Solved – Unbalanced data or Balanced data

panel data

Unbalanced panels are more common in economic fields, if I want to know the behaviour of firms, what will be the differences using unbalanced data panel. Are there advantages? Does it depend on analysis's period? Or it will be better use balanced panel?

Thanks!

Best Answer

The differences are usually more of a historic nature which is related to the matrix algebra involved. However, this was only a concern when econometrics had to be done by pen and paper way back in the days and today these technicalities barely matter. A discussion of this was provided in an earlier answer by StasK which you can find here.

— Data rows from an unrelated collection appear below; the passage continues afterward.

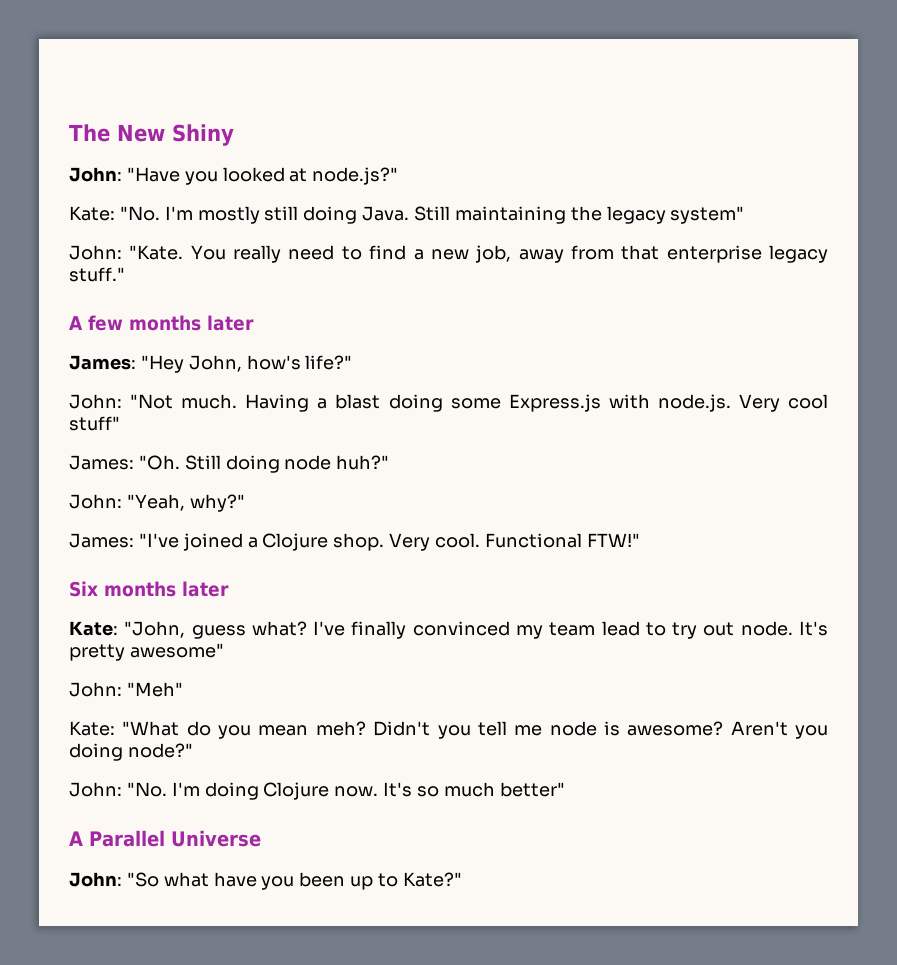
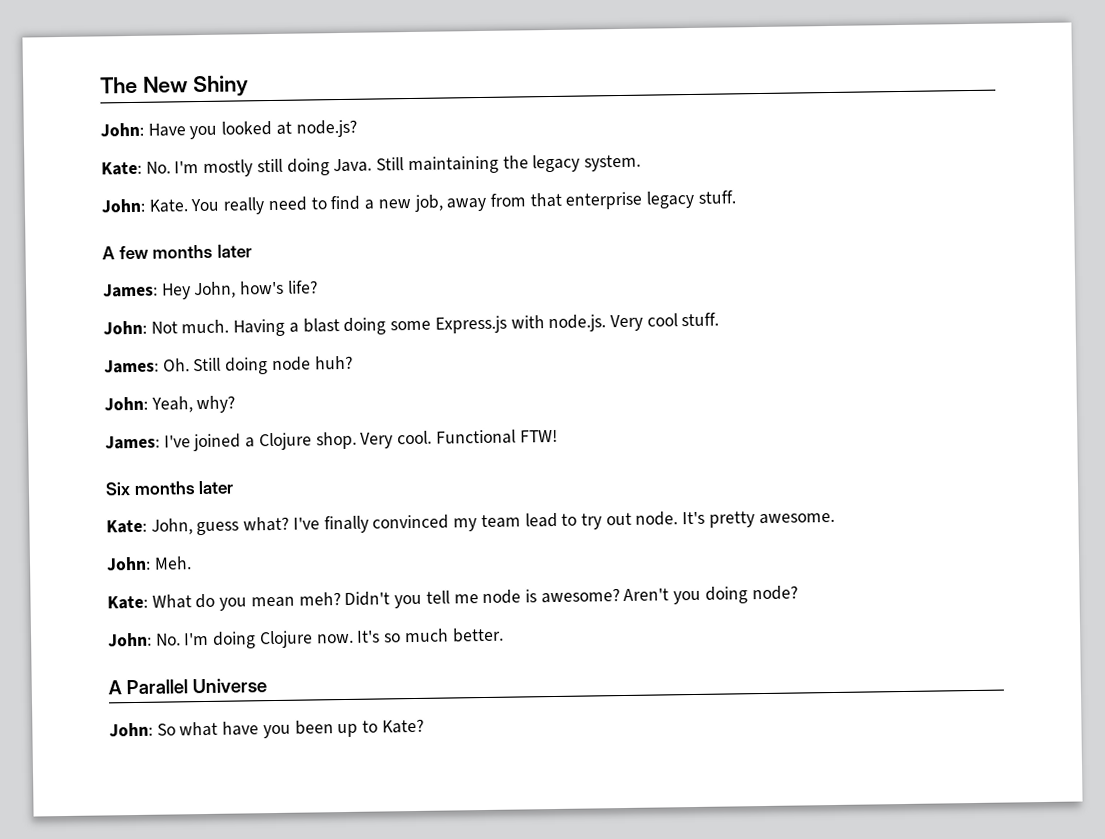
- John: "Have you looked at node.js?"
- Kate: "No. I'm mostly still doing Java.
+ John: Have you looked at node.js?
+ Kate: No. I'm mostly still doing Java.
- Still maintaining the legacy system"
- John: "Kate.
+ Still maintaining the legacy system.
+ John: Kate.
- You really need to find a new job, away from that enterprise legacy stuff."
+ You really need to find a new job, away from that enterprise legacy stuff.
- James: "Hey John, how's life?"
- John: "Not much.
+ James: Hey John, how's life?
+ John: Not much.
- Having a blast doing some Express.js with node.js. Very cool stuff"
- James: "Oh. Still doing node huh?"
- John: "Yeah, why?"
- James: "I've joined a Clojure shop.
+ Having a blast doing some Express.js with node.js. Very cool stuff.
+ James: Oh. Still doing node huh?
+ John: Yeah, why?
+ James: I've joined a Clojure shop.
- Functional FTW!"
+ Functional FTW!
- Kate: "John, guess what?
+ Kate: John, guess what?
- It's pretty awesome"
- John: "Meh"
- Kate: "What do you mean meh?
+ It's pretty awesome.
+ John: Meh.
+ Kate: What do you mean meh?
- Aren't you doing node?"
- John: "No. I'm doing Clojure now.
+ Aren't you doing node?
+ John: No. I'm doing Clojure now.
- It's so much better"
+ It's so much better.
- John: "So what have you been up to Kate?"
+ John: So what have you been up to Kate?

The main concern with unbalanced panel data is the question why the data is unbalanced. If observations are missing at random then this is not a problem - for a good explanation of what "missing at random" means, have a look at this answer by Peter Flom. If the attrition of firms in your data over time is not random, i.e. it is related to the idiosyncratic errors $u_{it}$, then this sample selection may bias your estimates. For an example of such a case see here (the introductory textbook by Wooldridge, the example is also about panel data for firms as in your case).

A simple test for such sample selection was proposed by Nijman and Verbeek (1992) for fixed and random effects models. Generate a selection indicator $s_{it}$ which equals one if a firm is observed in a given year and zero otherwise. Add the the lagged selection indicator $s_{i,t-1}$ to your model and estimate it via fixed effects using the whole data. Then you test whether $s_{i,t-1}$ is significant. The hypothesis is that the error $u_{it}$ is uncorrelated with the lagged selection indicator, so $s_{i,t-1}$ should be insignificant in order to conclude that attrition is random.